In the listing below, find the line containing "- Logging must" and the line containing "- If the messages". Repeat exactly those two lines and every line between them, nothing more.

• **DATA RECORDS**:
-----

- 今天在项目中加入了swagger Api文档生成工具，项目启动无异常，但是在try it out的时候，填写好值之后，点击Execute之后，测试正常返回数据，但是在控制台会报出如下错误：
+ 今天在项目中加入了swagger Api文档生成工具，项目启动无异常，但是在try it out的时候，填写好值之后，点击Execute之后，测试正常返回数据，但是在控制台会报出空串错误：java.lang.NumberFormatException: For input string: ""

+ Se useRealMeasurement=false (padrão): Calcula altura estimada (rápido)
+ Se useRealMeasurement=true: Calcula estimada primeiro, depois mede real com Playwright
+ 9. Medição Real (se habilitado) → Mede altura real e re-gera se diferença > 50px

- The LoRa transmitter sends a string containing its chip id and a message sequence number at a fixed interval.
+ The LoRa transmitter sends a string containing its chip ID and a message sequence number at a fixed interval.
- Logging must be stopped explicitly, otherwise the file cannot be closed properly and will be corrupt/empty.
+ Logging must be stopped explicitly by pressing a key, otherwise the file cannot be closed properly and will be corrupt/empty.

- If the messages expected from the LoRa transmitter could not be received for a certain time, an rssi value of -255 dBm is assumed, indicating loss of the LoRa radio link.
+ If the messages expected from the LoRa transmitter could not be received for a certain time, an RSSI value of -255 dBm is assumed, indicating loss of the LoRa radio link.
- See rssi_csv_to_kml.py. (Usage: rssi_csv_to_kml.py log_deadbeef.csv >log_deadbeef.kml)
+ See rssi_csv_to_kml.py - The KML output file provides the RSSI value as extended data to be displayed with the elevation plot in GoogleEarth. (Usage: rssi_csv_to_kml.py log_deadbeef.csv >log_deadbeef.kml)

-----

• **SOLUTION TO THIS TASK**:
- Logging must be stopped explicitly, otherwise the file cannot be closed properly and will be corrupt/empty.
+ Logging must be stopped explicitly by pressing a key, otherwise the file cannot be closed properly and will be corrupt/empty.

- If the messages expected from the LoRa transmitter could not be received for a certain time, an rssi value of -255 dBm is assumed, indicating loss of the LoRa radio link.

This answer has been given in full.